A pocket sized Wind Meter

Vaavud, a start-up by three Danish Engineering students that distributes tiny wind meter supported on mobile phones. The Vaavud wind meter enables you to take precise and reliable measurements of the wind anywhere, using your iOS or Android phone. The handheld wind meter connected with the mobile device gives real-time wind speed graph on the gadget screen. The product is electronic free hardware, but wireless combined with the mobile application. The wind meter shape is an analogy of cup anemometers, but with two cups instead of three which makes the product pocket-friendly. The comparatively low-cost Vaavud wind meter works with iPhone 4, 4S, 5, 5C, 5S, Samsung Galaxy S3, S4, HTC One, Google Nexus 5 and iPads from 2 and onwards. Furthermore, it enables online sharing of recorded wind velocity by the customers across the world on a live map.
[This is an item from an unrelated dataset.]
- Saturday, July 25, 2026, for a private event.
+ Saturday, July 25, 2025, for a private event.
 As the product is electronics-free, it makes use of magnetic flux lines and its interference to identify and further measure the wind speed. The product consists of two tiny wind cups arranged in opposite to each other, connected by a middle stump attached with two small magnets. The middle stump connecting two cups consists of a rotor molded with low friction Teflon bearing. The magnetic field sensor in the phone can detect when they rotate, and by using algorithms normally used for sound processing, the rotations can be converted to wind speed. The product then communicates with the mobile app by means of sound waves and works on the basis of magnetic flux lines interruption. The sound waves are then converted to wind meter measurement.

 The on-screen viewing option provides an overview of average, actual and maximum wind speed and a real-time graph. The user can scroll and pinch-zoom on the graph if want to take a closer look at something. The wind velocity can be measured in different units and the available units: m/s, Km/h, mph, Kts and Bft. The live map gives users access to measurements and its details made by other Vaavud users globally. The Vaavud wind meter has a wind range of 2 to 20 m/s(Up to 24 m/s for iPhone 5S and up to 48 m/s on some Android phones). Precision is the least of +/- 4% or 0.2 m/s. Moreover, the cup-anemometer design ensures accurate measurement as the precision of the Vaavud wind meter is not affected by changes in wind direction.
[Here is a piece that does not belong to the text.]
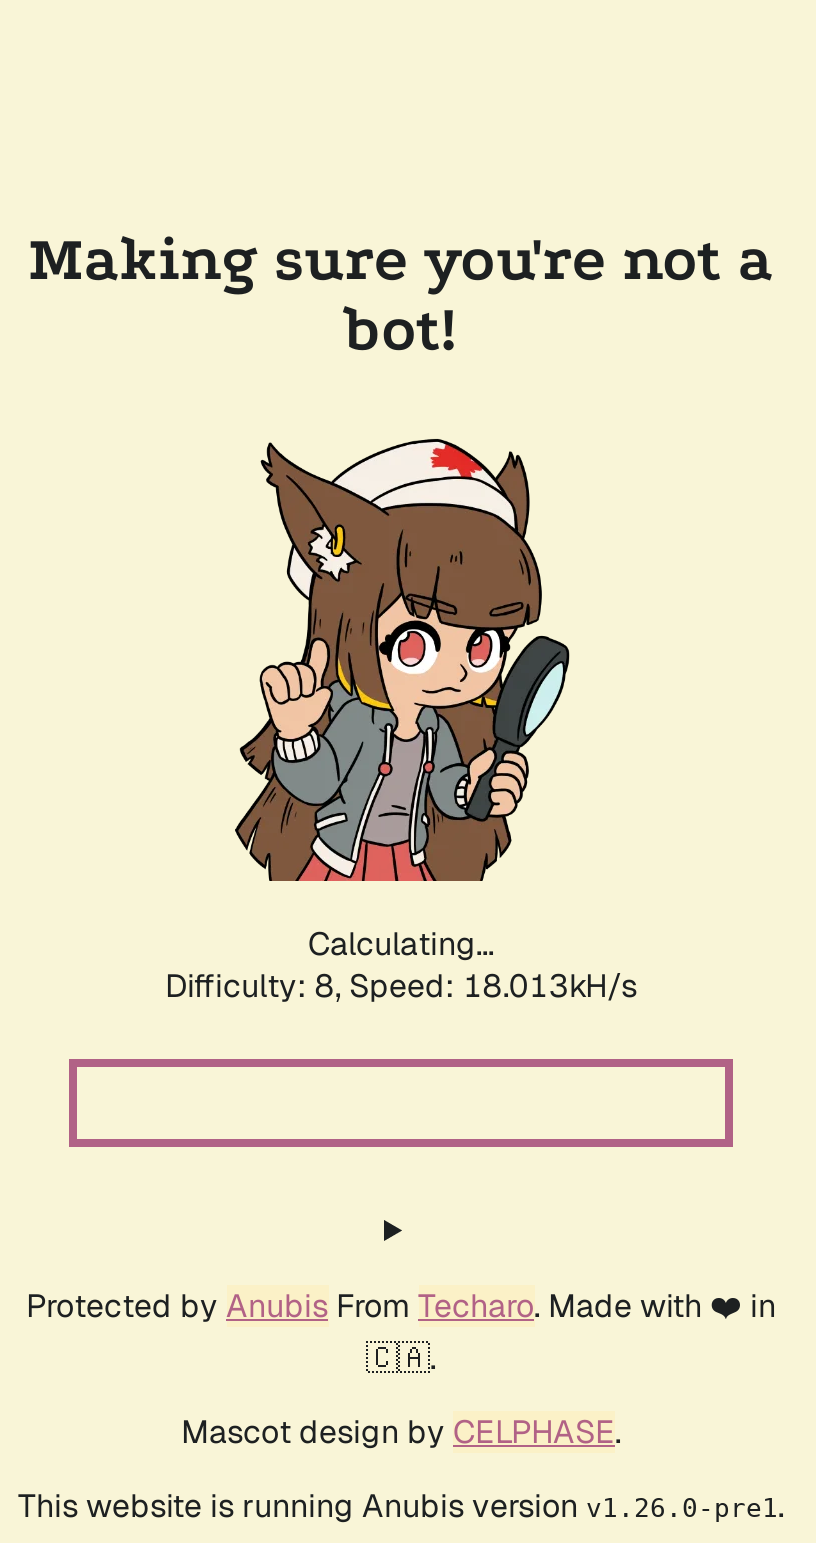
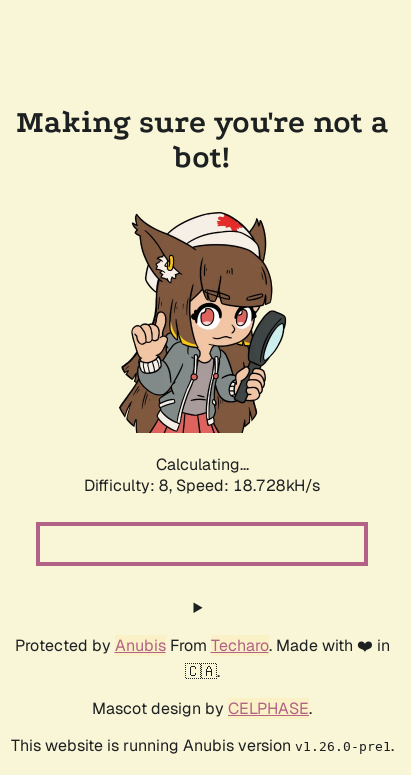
- Difficulty: 8, Speed: 18.013kH/s
+ Difficulty: 8, Speed: 18.728kH/s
 The Danish company raised Seed funding from a group of angel investors. The hobbyist as the primary audience, a product now targets at sailors, seawater adventurers, skydivers or to build out more services that appeal to business and enterprise. Its quite strange, but the audience list to the product consists of corporate clients from the agriculture industry. The company agreed a joint project with the Swedish agricultural coop Lantmännen Maskin AB  will to build a custom solution for measuring wind speed.